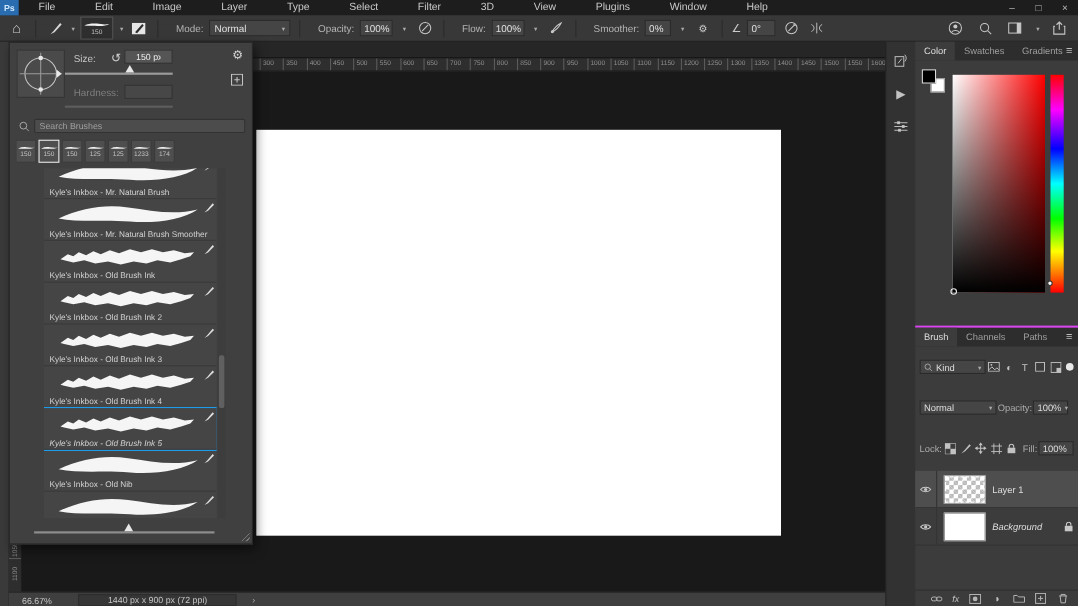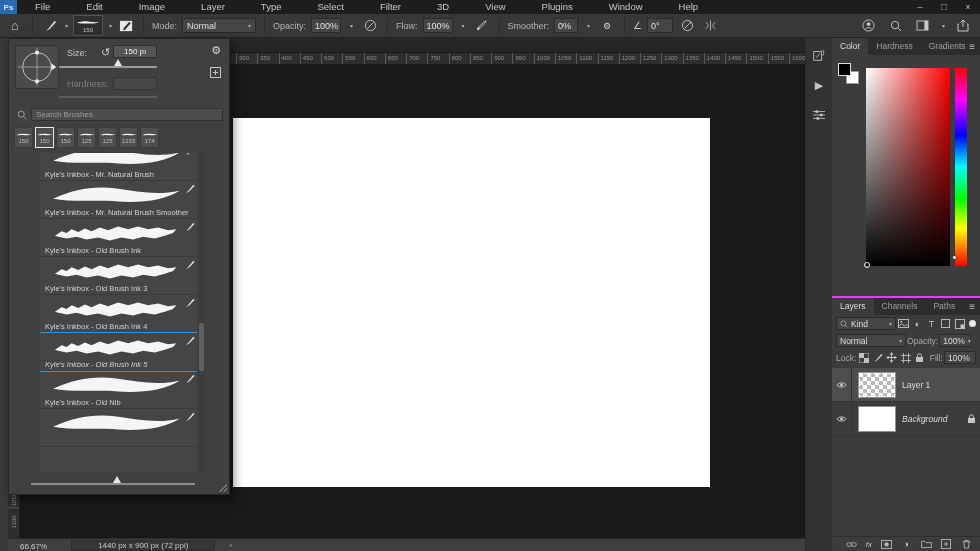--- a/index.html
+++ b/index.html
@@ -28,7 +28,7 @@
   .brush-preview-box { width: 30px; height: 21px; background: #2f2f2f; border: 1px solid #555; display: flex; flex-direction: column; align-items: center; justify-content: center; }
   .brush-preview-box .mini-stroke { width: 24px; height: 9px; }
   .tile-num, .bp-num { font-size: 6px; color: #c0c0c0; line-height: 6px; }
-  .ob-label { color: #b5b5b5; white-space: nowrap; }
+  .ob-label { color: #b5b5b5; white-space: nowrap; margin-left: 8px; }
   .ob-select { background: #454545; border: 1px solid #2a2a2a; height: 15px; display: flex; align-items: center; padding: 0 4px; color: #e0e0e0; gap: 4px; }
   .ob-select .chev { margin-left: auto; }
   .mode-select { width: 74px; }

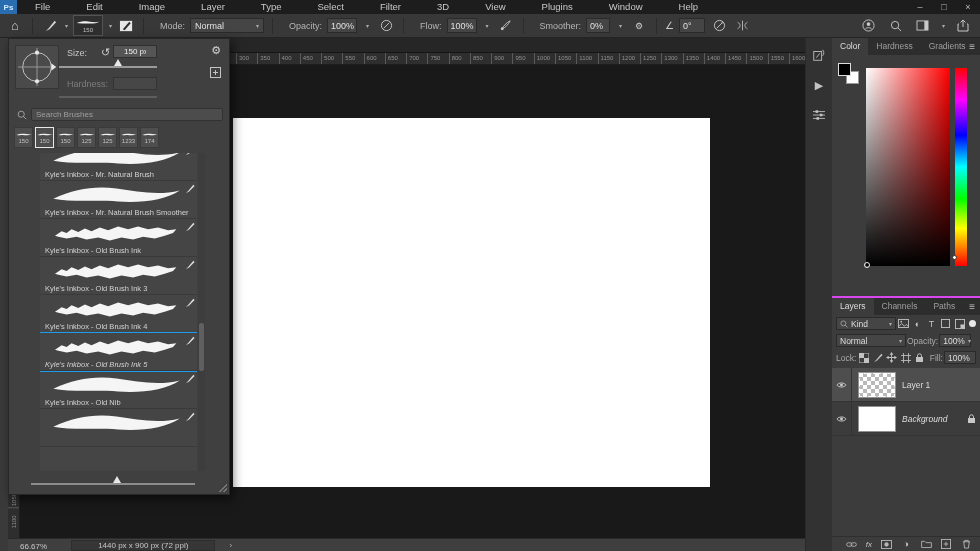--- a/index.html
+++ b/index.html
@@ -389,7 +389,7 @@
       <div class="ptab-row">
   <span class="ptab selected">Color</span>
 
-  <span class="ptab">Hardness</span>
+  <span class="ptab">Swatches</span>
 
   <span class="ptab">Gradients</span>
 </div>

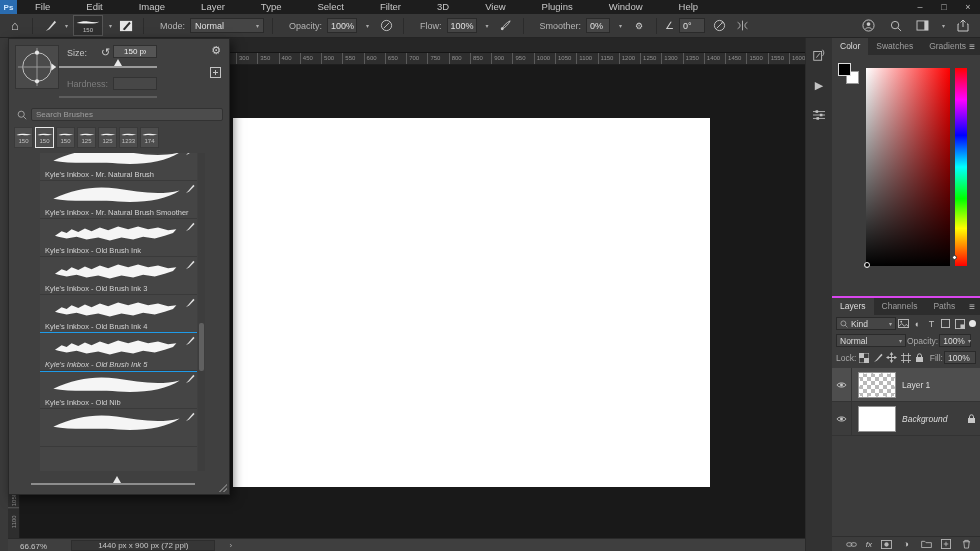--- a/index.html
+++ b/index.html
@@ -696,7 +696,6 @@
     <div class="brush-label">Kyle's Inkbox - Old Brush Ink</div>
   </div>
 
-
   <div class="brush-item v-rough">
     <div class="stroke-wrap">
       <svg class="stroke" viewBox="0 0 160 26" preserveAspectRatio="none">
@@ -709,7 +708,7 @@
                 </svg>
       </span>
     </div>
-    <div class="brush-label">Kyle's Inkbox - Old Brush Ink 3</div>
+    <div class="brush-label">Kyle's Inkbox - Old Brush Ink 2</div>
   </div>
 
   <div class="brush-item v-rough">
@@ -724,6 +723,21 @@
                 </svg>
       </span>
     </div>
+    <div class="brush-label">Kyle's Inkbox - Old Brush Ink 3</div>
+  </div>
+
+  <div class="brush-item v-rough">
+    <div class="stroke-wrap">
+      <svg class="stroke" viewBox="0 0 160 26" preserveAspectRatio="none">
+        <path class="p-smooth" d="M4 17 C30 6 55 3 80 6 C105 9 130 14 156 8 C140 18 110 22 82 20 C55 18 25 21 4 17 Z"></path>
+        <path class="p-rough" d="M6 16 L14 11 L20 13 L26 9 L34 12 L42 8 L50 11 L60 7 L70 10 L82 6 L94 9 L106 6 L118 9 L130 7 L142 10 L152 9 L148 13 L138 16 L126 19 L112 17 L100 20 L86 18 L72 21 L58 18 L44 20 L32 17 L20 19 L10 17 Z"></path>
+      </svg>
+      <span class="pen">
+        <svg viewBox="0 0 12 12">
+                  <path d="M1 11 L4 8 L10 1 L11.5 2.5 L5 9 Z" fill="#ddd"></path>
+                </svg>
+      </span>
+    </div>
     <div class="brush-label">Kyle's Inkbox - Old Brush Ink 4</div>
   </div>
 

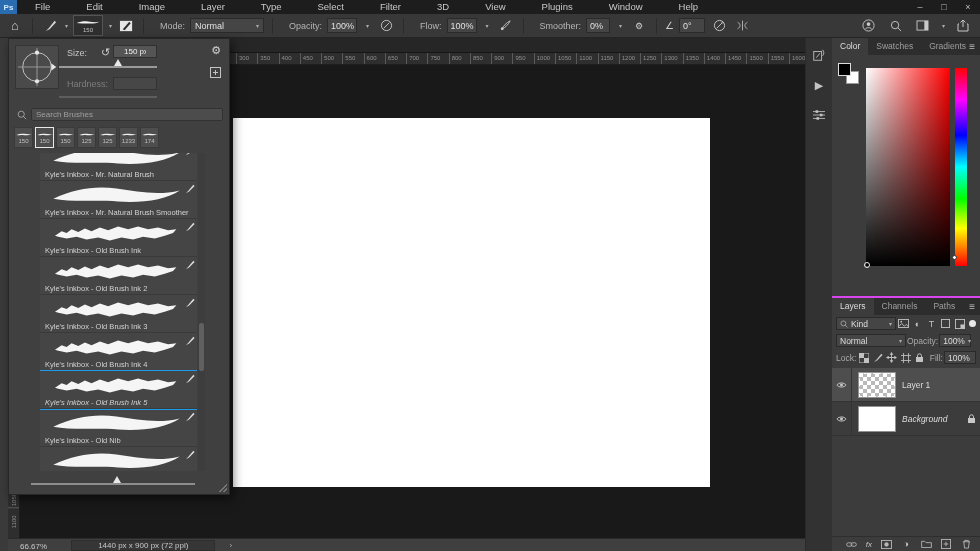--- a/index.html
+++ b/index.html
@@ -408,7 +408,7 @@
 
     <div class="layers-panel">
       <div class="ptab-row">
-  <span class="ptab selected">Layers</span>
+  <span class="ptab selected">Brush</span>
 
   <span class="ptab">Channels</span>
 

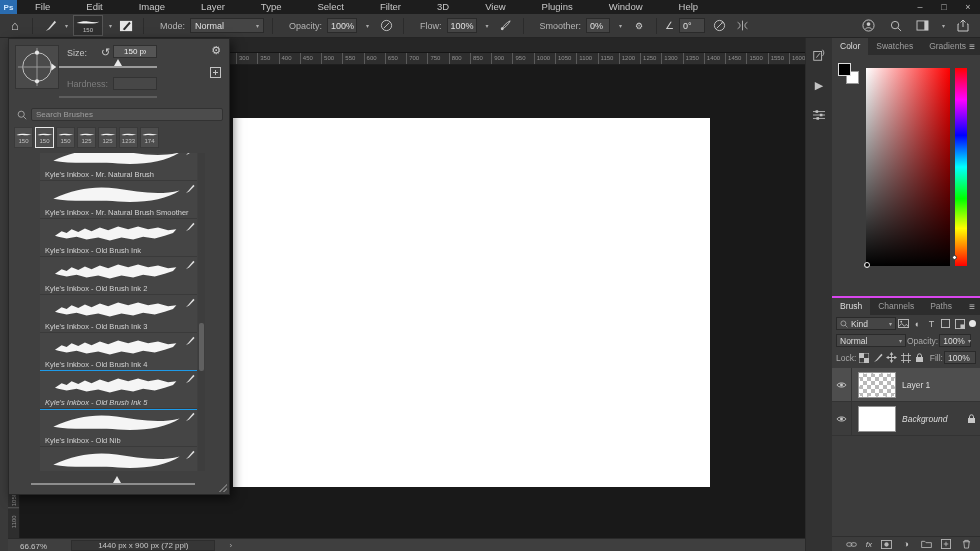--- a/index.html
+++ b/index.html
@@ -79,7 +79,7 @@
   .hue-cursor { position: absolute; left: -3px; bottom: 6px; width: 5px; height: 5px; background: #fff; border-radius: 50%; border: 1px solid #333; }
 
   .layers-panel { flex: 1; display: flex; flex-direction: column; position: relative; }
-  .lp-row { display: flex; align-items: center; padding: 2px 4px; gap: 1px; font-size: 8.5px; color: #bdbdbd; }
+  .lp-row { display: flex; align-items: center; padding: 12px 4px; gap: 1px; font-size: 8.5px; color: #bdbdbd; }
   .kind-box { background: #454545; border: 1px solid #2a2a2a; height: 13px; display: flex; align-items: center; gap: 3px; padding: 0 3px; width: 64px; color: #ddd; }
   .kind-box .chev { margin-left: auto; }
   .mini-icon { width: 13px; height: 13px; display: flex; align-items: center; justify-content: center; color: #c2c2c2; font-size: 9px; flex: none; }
──────────────────────────────
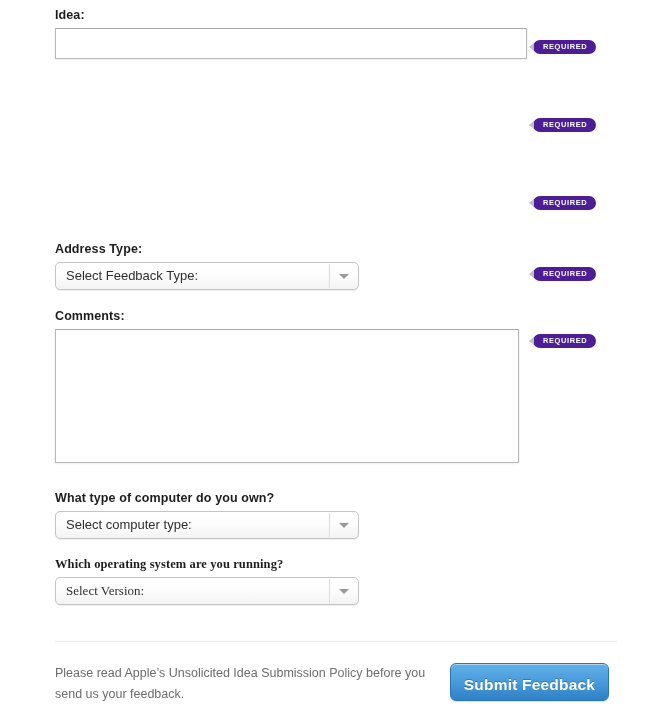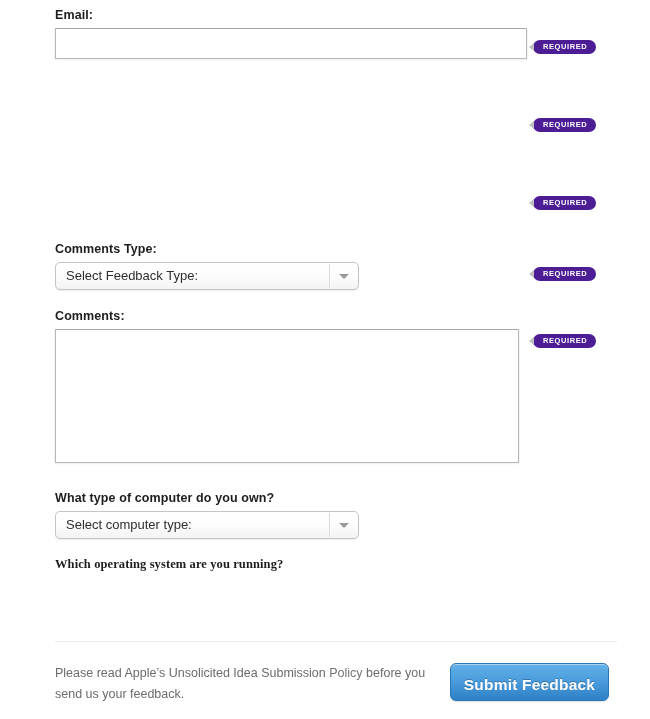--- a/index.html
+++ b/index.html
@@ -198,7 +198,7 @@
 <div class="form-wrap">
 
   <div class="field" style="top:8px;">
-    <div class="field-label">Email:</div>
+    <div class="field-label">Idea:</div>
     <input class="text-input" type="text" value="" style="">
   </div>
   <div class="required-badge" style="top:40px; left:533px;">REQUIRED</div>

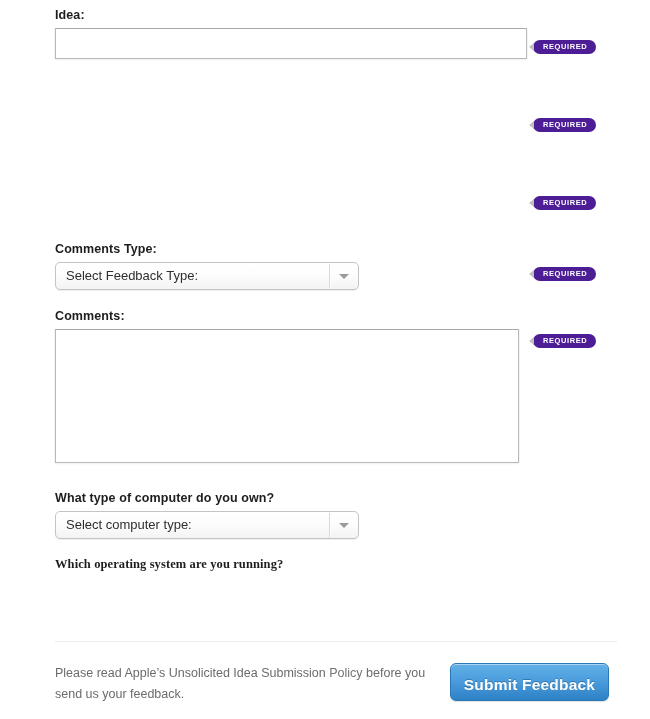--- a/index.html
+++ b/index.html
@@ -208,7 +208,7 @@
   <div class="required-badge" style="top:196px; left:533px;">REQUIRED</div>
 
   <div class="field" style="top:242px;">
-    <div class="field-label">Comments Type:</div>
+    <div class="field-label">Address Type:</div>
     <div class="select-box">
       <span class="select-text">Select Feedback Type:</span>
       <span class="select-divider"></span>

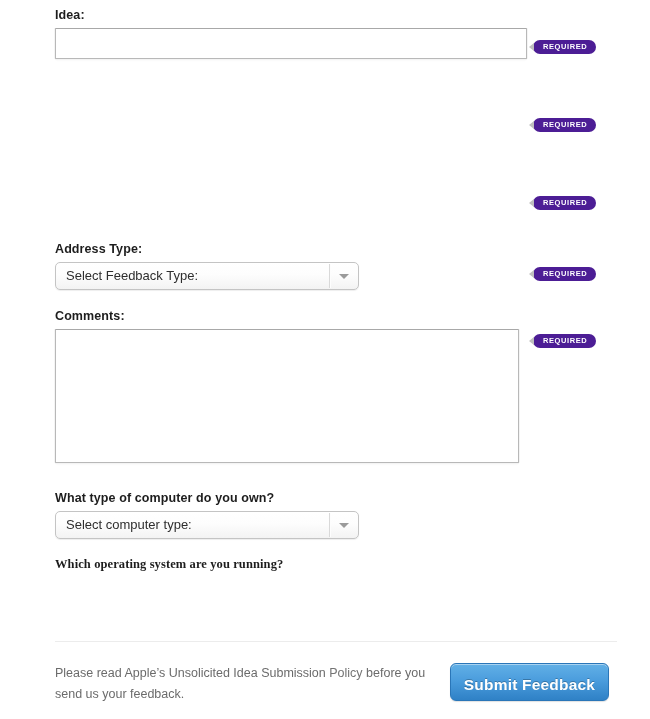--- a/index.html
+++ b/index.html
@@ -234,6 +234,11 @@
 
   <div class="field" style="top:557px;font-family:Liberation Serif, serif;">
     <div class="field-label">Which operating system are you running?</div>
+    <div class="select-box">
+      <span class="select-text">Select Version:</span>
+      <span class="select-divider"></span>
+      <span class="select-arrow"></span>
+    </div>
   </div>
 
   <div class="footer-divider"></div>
──────────────────────────────
Your objective:
If the string "position" appears in a line of the entries, report the line.

Completed task:
   .hue-cursor { position: absolute; left: -3px; bottom: 6px; width: 5px; height: 5px; background: #fff; border-radius: 50%; border: 1px solid #333; }
   .layers-panel { flex: 1; display: flex; flex-direction: column; position: relative; }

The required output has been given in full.